Jack Balkin disagrees with my prediction that originalism will fade away. He makes two arguments, albeit divided in five categories.

Originalism will survive as “a common language for political conservatives to talk about their constitutional values” (arguments 1 and 5)

Originalism will decline first in law schools, as liberal constitutional law professors—who overwhelmingly dominate the field—no longer feel the need to engage with originalism, because it no longer plays a role in Supreme Court decisionmaking even as rhetoric. As they stop writing about it, originalism will move back from “on the wall” to “off the wall.” Law review editors will stop taking it seriously, and publication of originalist scholarship will decline. Conservative scholars will look elsewhere for inspiration. If originalism survives in political discourse, it will survive only as a code word (like “strict constructionism”).

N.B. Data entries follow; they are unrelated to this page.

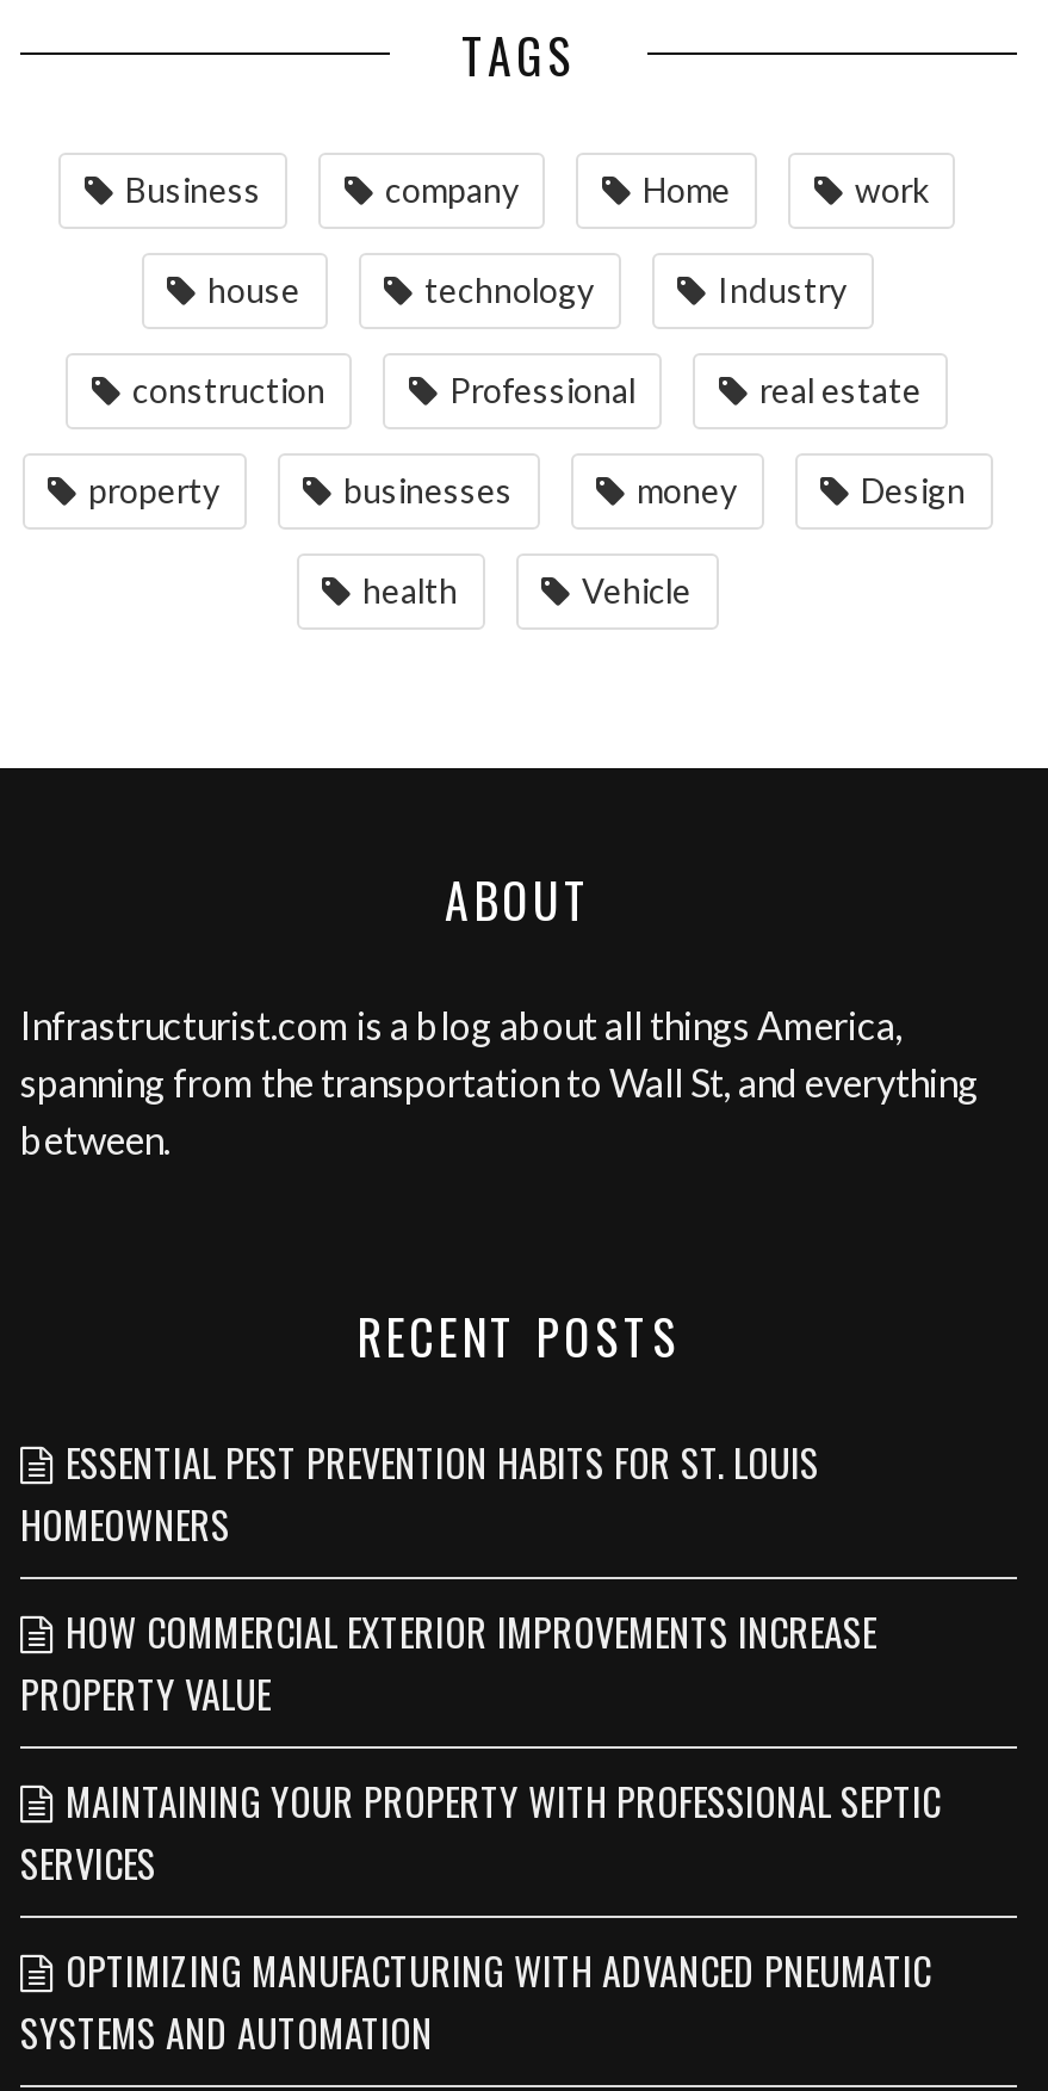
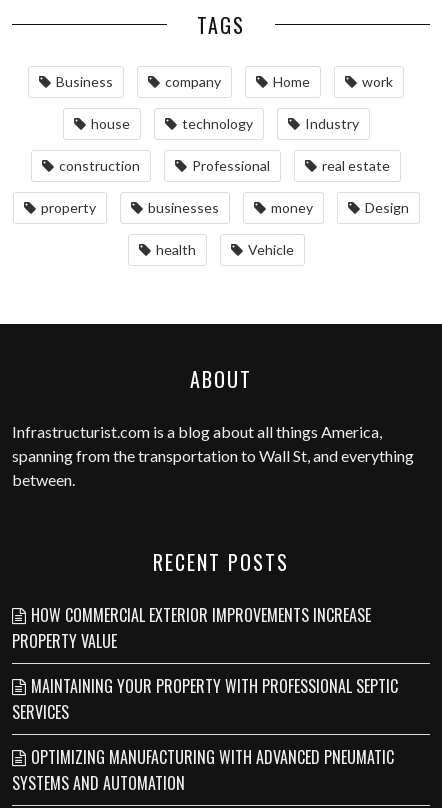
[20,1434,819,1553] ESSENTIAL PEST PREVENTION HABITS FOR ST. LOUIS | HOMEOWNERS -> none

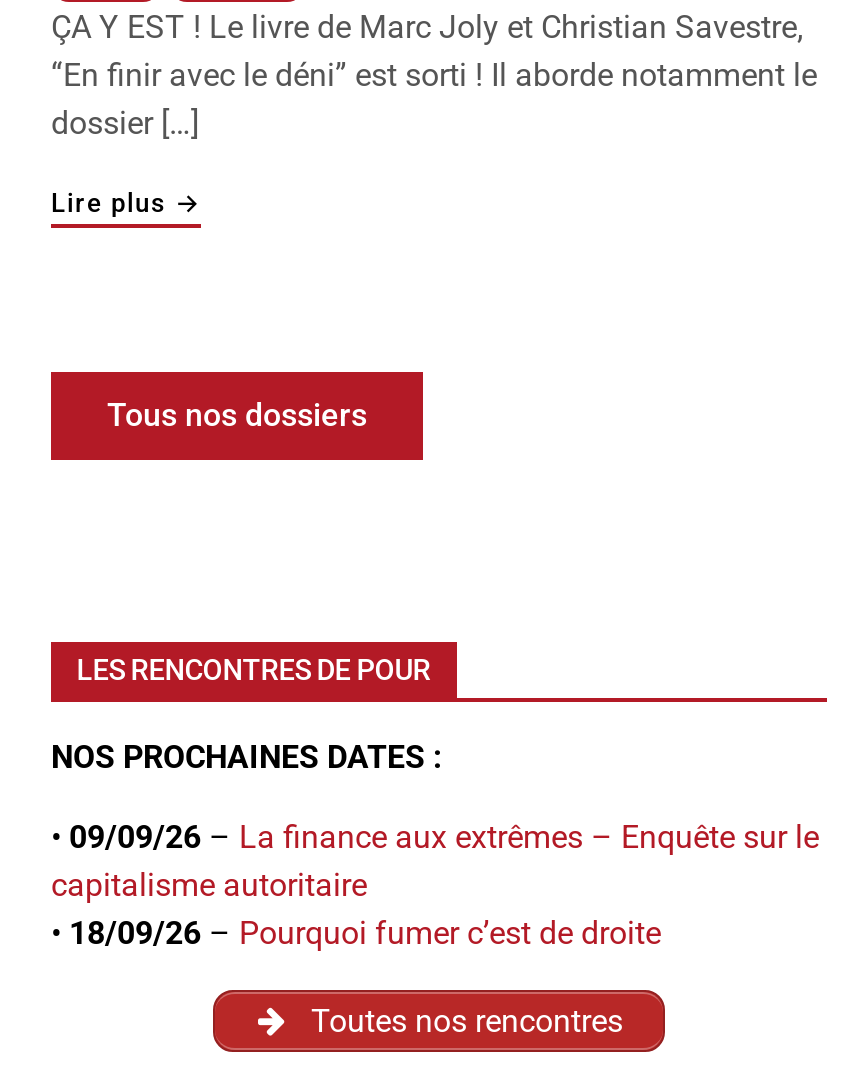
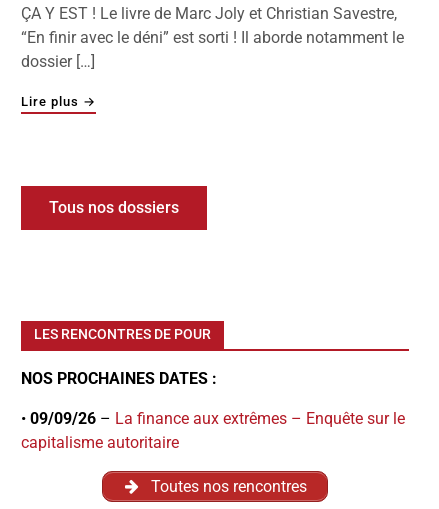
[51,913,661,951] • 18/09/26 – Pourquoi fumer c’est de droite -> none

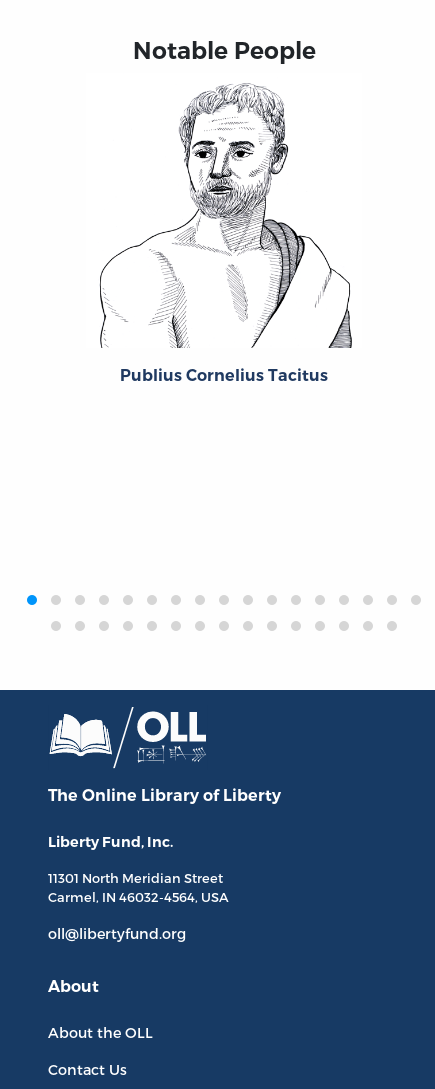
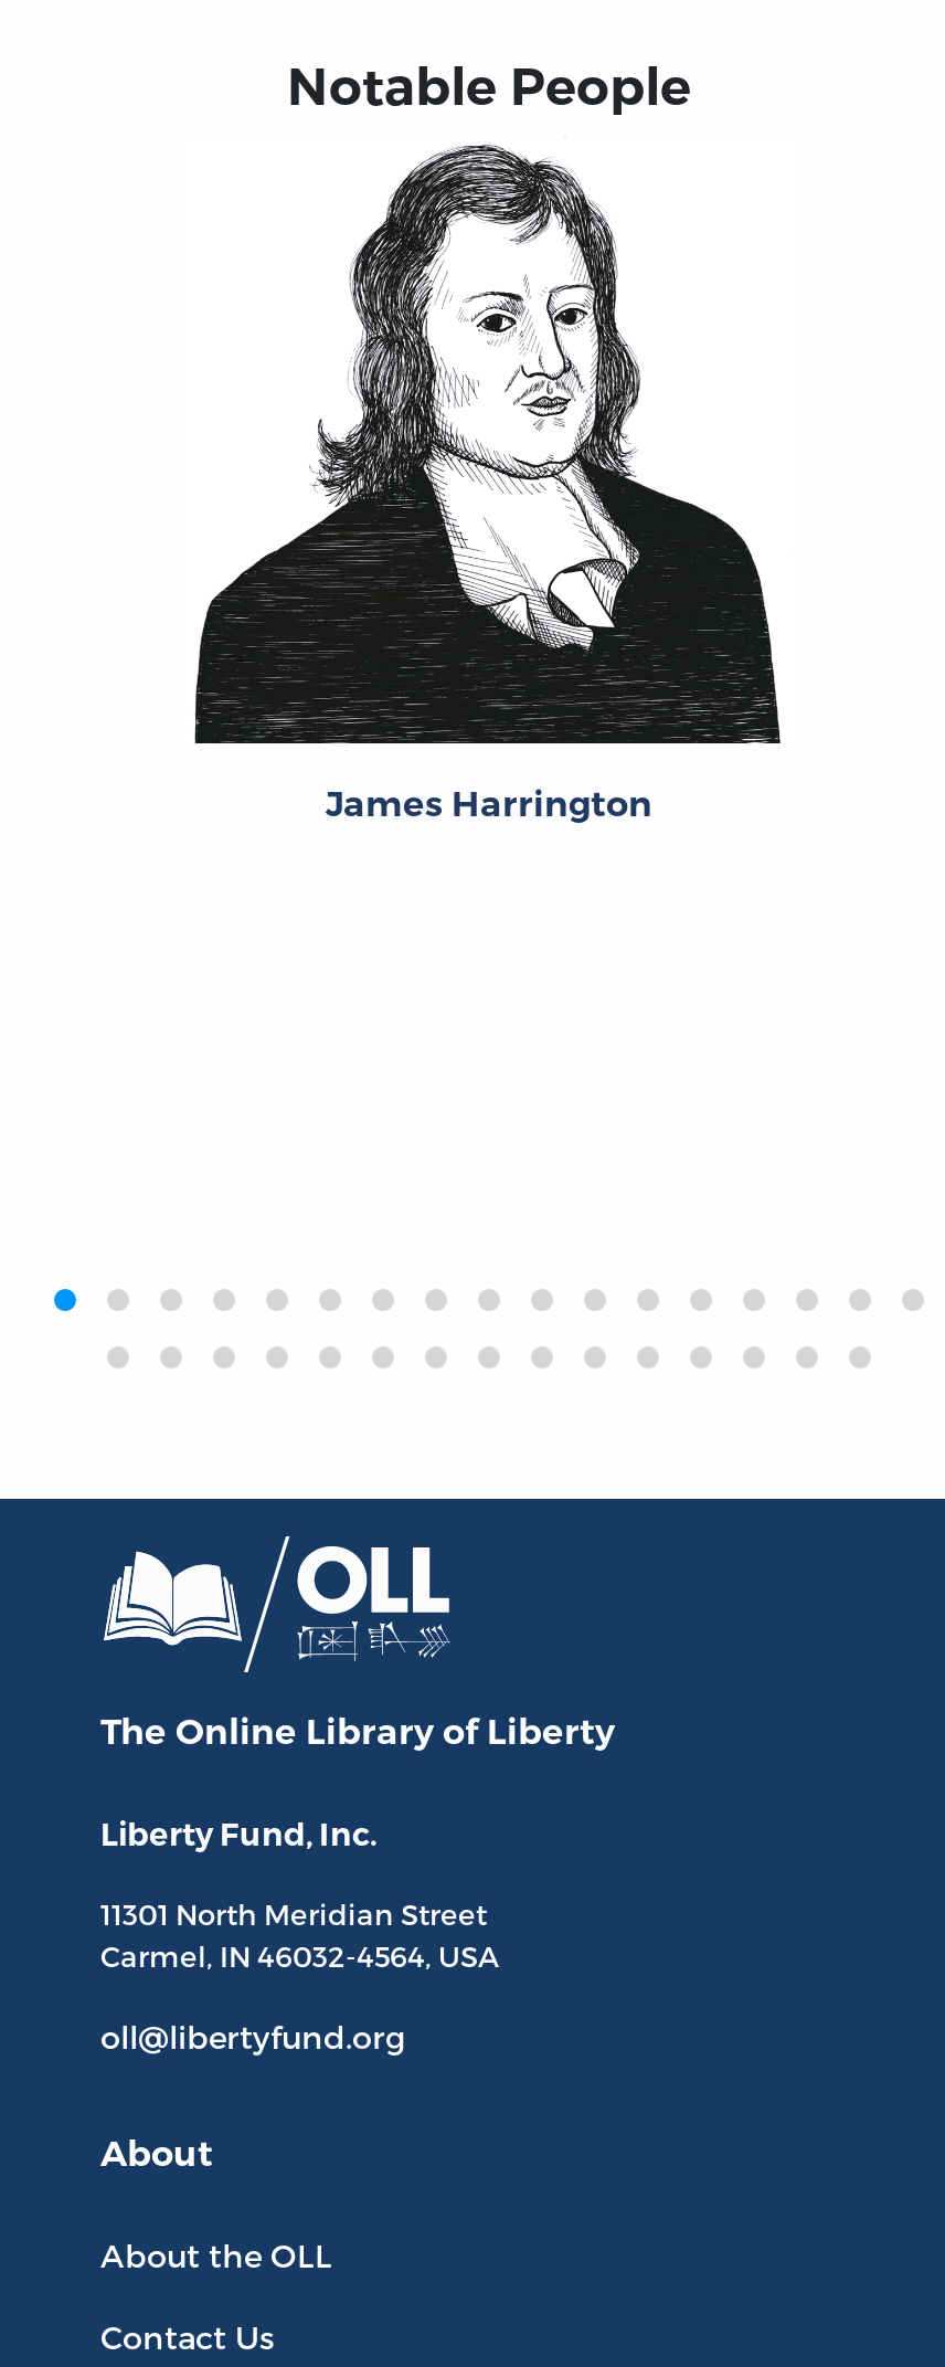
[91,77,356,385] [image] | Publius Cornelius Tacitus -> [193,142,783,826] [image] | James Harrington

Jack also argues that the cultural importance of founder worship ensures that originalism will survive as a political force. However, I don’t think the two have much to do with each other. Founder worship is a term for an American mythology that is only remotely related to the founders’ actual views. The modern-day political role of founder worship determines the content of that mythology. Originalism, if undertaken sincerely, undermines mythology, as all serious history does. The obscure and complex origin of the American state, and its remoteness to present-day realities, was always a weakness of originalism, not a strength.

Originalism as a comprehensive theory of constitutional interpretation may disappear, but originalist arguments will survive (including the tactical use of originalism to overturn precedents) (arguments 2, 3, and 4)

This I agree with, but only because the text of the Constitution has always played a role in constitutional decisionmaking except when swamped by inconsistent precedents. Jack also thinks that justices use originalist rhetoric to overturn precedents that they don’t like. That’s all fine. I wasn’t talking about rhetoric; I was talking about practice or, at a minimum, sincere reliance on originalist methods. Originalism became a thing only because Justice Scalia and his academic followers believed that originalism was more than a rhetorical trope. It was this claim that energized and inspired the conservative legal movement—the claim that the constitution, properly understood, actually embodied conservative values. As this claim loses its influence over judicial decisionmaking, the conservative legal movement will look elsewhere for a unifying ideology.